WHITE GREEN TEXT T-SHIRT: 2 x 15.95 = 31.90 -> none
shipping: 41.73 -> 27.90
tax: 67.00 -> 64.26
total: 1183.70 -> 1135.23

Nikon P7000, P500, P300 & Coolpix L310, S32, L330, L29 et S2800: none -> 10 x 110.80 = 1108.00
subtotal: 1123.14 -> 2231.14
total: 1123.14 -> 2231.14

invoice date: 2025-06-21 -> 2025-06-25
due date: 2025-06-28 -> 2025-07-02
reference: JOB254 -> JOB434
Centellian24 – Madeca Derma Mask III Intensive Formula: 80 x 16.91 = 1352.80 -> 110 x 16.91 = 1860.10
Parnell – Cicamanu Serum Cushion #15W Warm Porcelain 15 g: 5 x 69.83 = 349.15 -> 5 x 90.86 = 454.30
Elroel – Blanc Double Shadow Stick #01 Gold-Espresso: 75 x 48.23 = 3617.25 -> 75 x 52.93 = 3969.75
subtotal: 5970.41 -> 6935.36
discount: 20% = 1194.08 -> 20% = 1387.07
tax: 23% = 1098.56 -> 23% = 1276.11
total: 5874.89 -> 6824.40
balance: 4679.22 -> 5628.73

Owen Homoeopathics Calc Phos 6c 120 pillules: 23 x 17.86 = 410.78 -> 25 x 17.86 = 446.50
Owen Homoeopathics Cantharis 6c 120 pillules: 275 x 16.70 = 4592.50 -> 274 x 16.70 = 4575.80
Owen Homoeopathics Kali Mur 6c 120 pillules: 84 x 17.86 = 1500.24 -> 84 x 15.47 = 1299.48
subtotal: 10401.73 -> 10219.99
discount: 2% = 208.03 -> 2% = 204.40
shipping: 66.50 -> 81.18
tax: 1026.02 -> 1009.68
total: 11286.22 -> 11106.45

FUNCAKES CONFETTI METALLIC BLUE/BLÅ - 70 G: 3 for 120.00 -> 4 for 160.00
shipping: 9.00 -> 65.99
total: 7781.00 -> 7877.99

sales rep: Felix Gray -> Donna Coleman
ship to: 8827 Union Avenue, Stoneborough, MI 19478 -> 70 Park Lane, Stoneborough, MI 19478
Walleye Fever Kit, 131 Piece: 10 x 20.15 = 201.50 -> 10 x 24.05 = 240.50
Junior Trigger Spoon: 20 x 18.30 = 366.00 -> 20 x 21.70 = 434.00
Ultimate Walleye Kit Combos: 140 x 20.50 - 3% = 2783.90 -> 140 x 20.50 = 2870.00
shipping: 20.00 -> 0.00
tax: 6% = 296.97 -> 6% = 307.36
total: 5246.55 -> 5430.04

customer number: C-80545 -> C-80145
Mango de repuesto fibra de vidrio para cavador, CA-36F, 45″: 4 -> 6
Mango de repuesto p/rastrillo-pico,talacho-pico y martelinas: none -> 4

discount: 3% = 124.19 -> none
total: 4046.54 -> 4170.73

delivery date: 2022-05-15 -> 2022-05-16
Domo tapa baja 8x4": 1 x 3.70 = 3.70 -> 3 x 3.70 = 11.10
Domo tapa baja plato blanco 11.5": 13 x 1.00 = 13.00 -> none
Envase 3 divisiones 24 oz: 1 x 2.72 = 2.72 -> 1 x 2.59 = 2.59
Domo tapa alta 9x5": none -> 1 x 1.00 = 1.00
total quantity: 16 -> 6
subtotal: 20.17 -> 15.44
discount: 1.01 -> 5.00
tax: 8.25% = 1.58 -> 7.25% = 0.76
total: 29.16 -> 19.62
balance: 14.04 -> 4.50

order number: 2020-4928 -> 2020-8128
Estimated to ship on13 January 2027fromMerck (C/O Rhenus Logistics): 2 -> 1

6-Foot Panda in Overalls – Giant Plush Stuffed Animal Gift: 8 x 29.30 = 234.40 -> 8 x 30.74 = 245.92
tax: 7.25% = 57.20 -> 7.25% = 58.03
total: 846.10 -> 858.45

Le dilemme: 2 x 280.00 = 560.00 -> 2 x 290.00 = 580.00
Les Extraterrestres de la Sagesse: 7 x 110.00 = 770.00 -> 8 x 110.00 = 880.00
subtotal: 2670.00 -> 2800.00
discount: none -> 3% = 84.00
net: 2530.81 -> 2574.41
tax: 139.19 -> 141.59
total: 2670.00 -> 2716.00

──────

What to work on
Every line above that holds "Homoeopathics" should be tallied; answer with the total alone.

Your solution
3